Under high-fertility conditions, the gas exchanges in Prata-type banana plants are little influenced by the application of increasing K2O rates supplied by cattle manure and rock powder. The application of increasing K2O rates supplied by cattle manure and rock powder determines a quadratic variation in stomatal conductance (8 am and 2 pm) and internal CO2 concentration in ‘Dwarf-Prata’ cultivar, and a linear variation for leaf temperature  and  instantaneous  water-use  efficiency  in ‘BRS Platina’ cultivar. The quantum efficiency of photosynthesis is higher at 8 am, whereas the temperature and leaf transpiration are higher at 2 pm, regardless of the cultivar or fertilizer rate.
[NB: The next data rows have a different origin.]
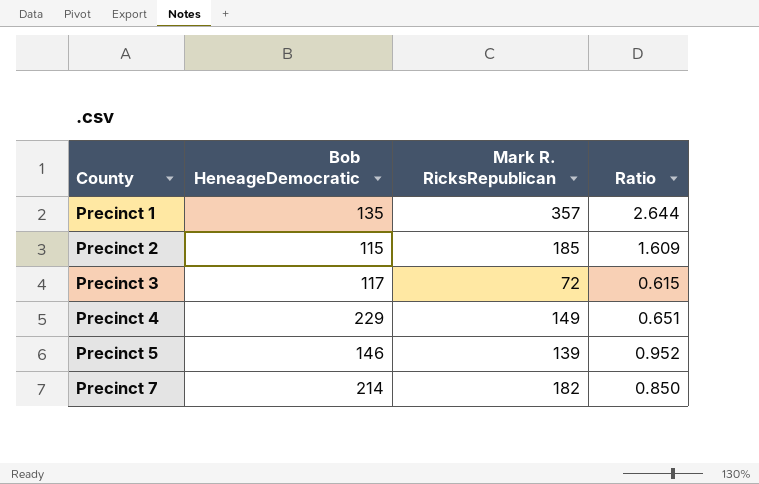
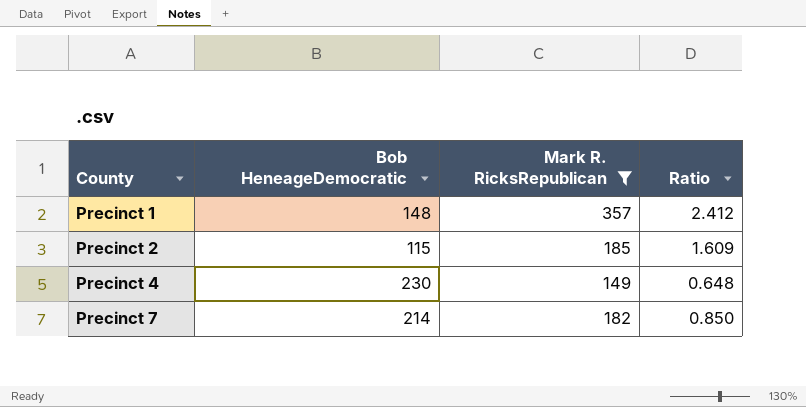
filter: none -> Mark R. RicksRepublican >= 149
Precinct 1 | Bob HeneageDemocratic: 135 -> 148
Precinct 1 | Ratio: 2.644 -> 2.412
Precinct 4 | Bob HeneageDemocratic: 229 -> 230
Precinct 4 | Ratio: 0.651 -> 0.648

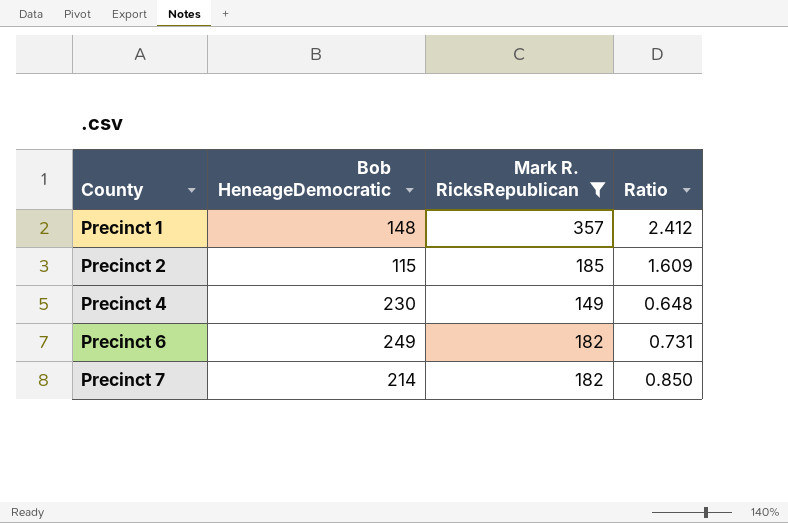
row Precinct 6: none -> 249 | 182 | 0.731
The photosynthesis and leaf transpiration rates direct correlate with stomatal conductance, instantaneous water-use efficiency, and leaf temperature; whereas the instantaneous water-use efficiency and photosynthesis are inversely associated with the transpiration and leaf temperature. Organic fertilization with cattle manure and rock powder does not increase yield in Prata-type banana plants in soils with improved fertility.


 CONFLICT OF INTERESTS

The authors have not declared any conflict of interests.